Hank gets a bath about every other week and brushed almost daily. I take him to get clipped every 6 to 8 wks. He will be going in soon. My Hank doesn't look anything like most of the dogs on here. hahaha


----------



## ItzaClip (Dec 1, 2010)

i am worried about dog parks, i had bad experience with my golden getting attacked when she was only 5 months old and we were off by ourselves far away, but it is really hard to find enough breeds, and nice dogs in a small town to play with. i will definately contact you when i get my pup. i am on a waiting list, i really want a puppy since i have so many specific things i want to teach.


----------



## ItzaClip (Dec 1, 2010)

whats the length on the body? guardcomb? rough length on legs? looks like cuffs are about 2" growth?


----------



## Aidan (Mar 4, 2009)

I'm a groomer so mine don't go too long without being brushed/groomed. Occasionally I will slack a bit but the only time they have ever gotten really matted is when I've gone to visit parents, etc.. and left them with my fiance, lol.


----------



## spoowhisperer (Apr 26, 2010)

Hank said:


> Hank gets a bath about every other week and brushed almost daily. I take him to get clipped every 6 to 8 wks. He will be going in soon. My Hank doesn't look anything like most of the dogs on here. hahaha



Greetings from one MN person to another! Enjoying the warm up?
Oh I think he looks great! Love his name too!


----------



## Feathersprings (Jul 15, 2010)

This is probably my most "ungroomed" picture of Hoolie. Being black he never really looks dirty. We actually like him when his coat is like this but I like his face clipped.. hate the shaggy face!


----------



## Hank (Feb 8, 2011)

Hey Spoowisperer! You are the first person on here that I have seen from MN. I am loving the warm weather. I hope you get a chance to get outside and enjoy it!


----------



## CoffeePoo (Dec 28, 2010)

Coffee (my mini poodle) gets brushed everyday, and gets a bath/teeth cleaning/nail trimming every week. and coat trim (like trimming the un proportioned hairs) every 3 weeks. by a professional groomer. the best groomer i know here in the philippines charge less than 20 dollars per full groom.(not show grooms) so going to a professional groomer isn't that bad..


----------



## CharismaticMillie (Jun 16, 2010)

Henry and Millie go to the groomer every 4 weeks. I often will bathe/force dry/shave FFT in between groomings. Henry is in a short lamb clip so I don't worry too much about him. I brush him maybe once a week to fluff him up. Because he is such an inky black, he never really looks dirty, shaggy or sloppy.
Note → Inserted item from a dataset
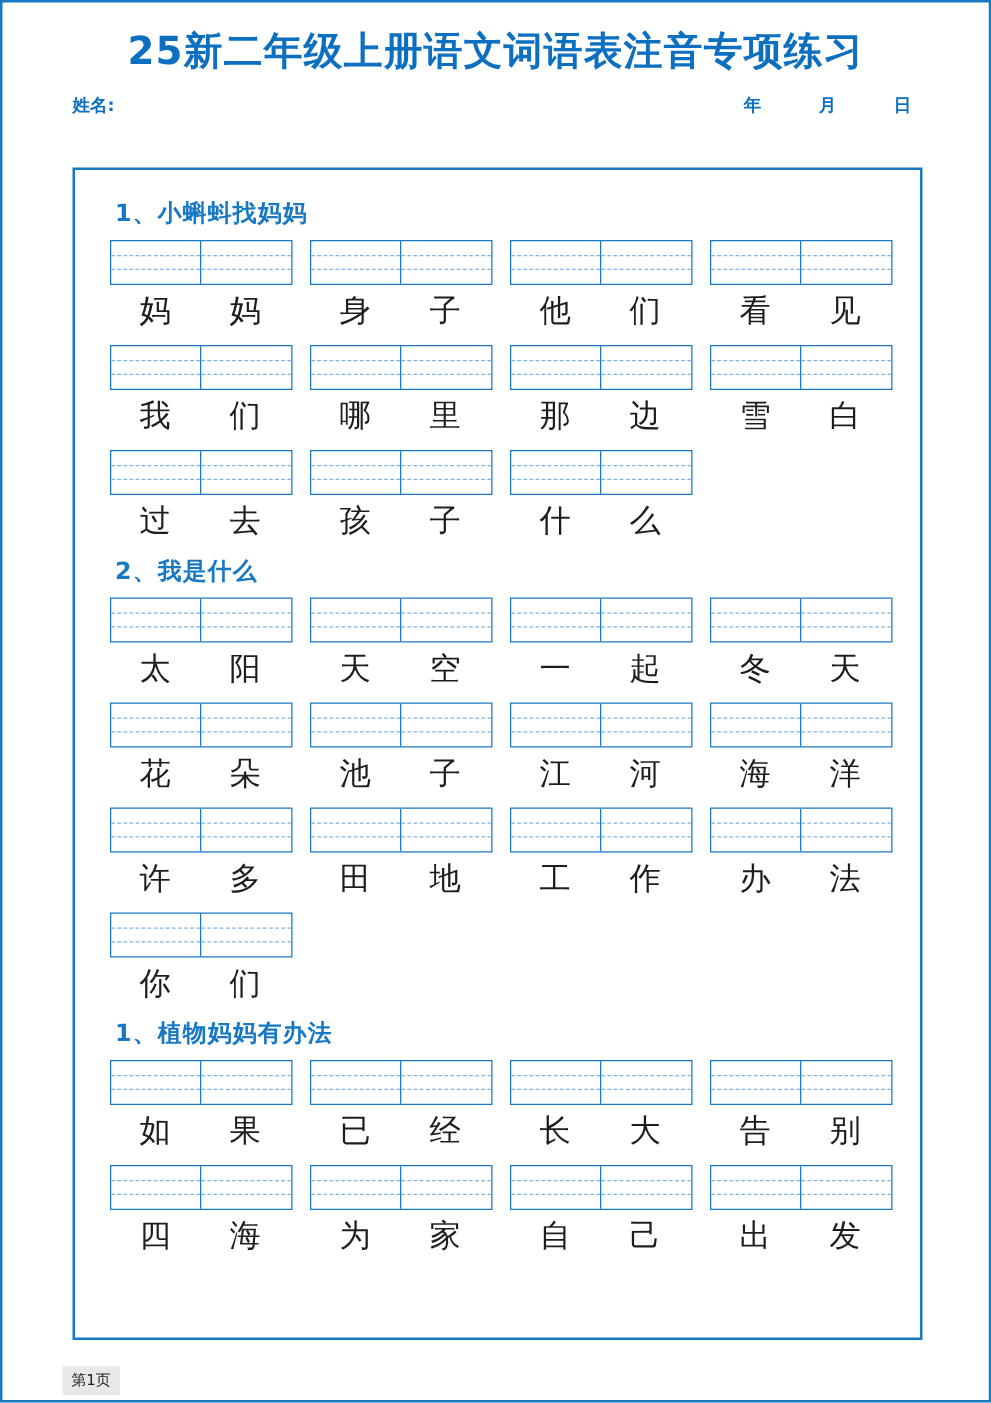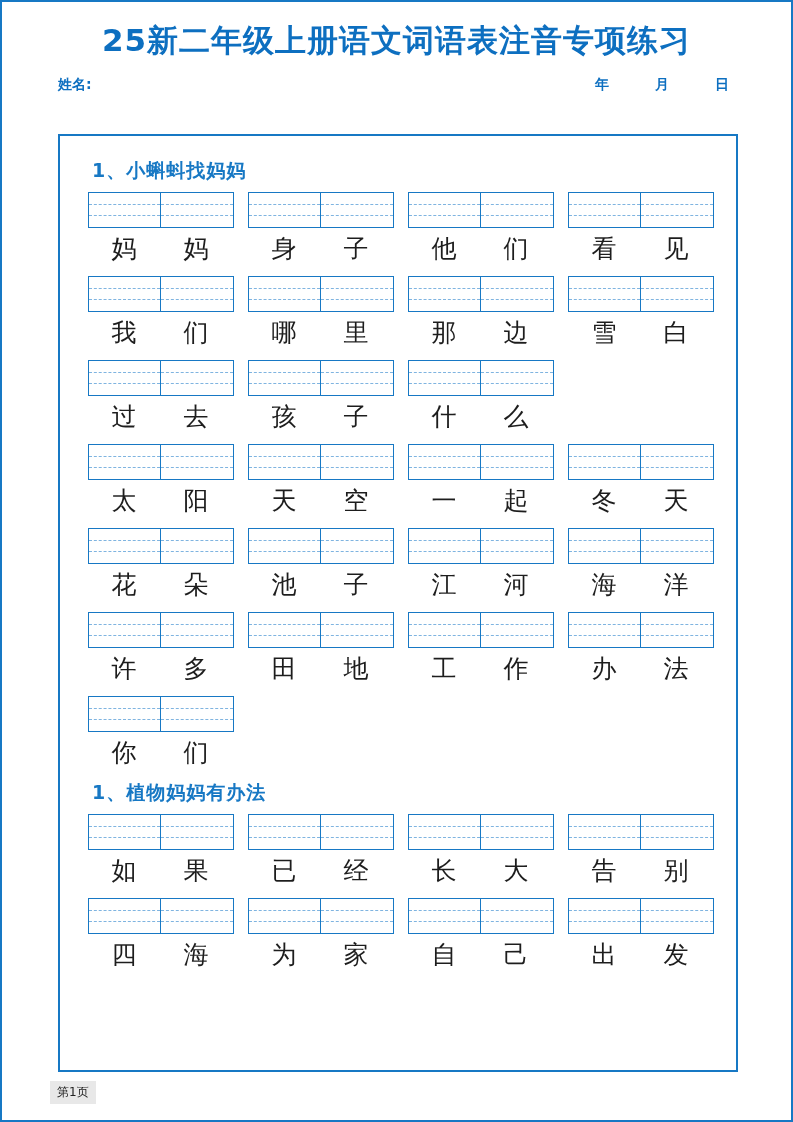"2、我是什么" div.section-title { html: none -> <div>2、我是什么</div> }
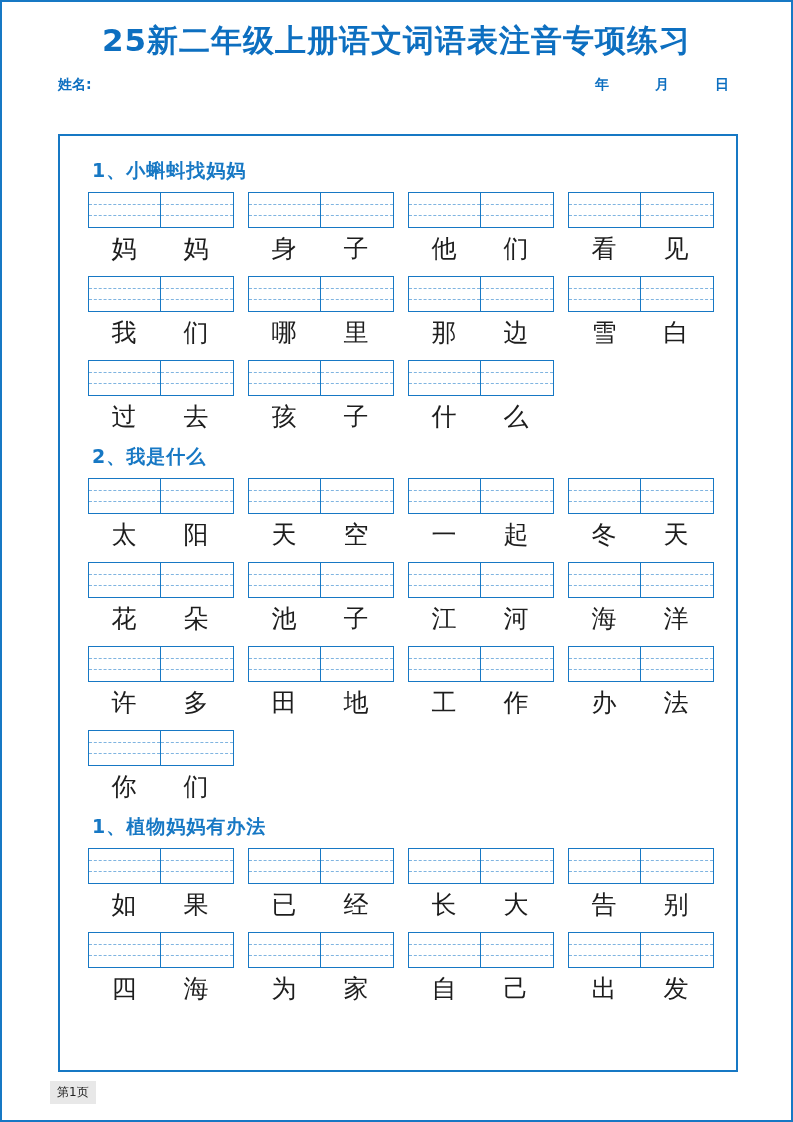"第1页" .page-number { bottom: 16px -> 4px }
I am pretty anal about Millie because of her long coat (she's in a CC and I am practicing growing coat). If it's raining she goes out the door, pees in the rocks and runs back in. Same thing if its muddy. I don't allow both dogs in the backyard at the same time on muddy days because they will run and tear up the yard + get muddy. (They get long walks on muddy days instead). 

Because of her long coat, and the TORTURE of dematting if she gets dirty or wet, I do my best to keep Millie out of the mud and rain. Tonight she spent about 10 minutes in the rain and I immediately took her downstairs and dried her. I am looking forward to putting her in a Miami clip sometime in the future so she can get as muddy as she wants. 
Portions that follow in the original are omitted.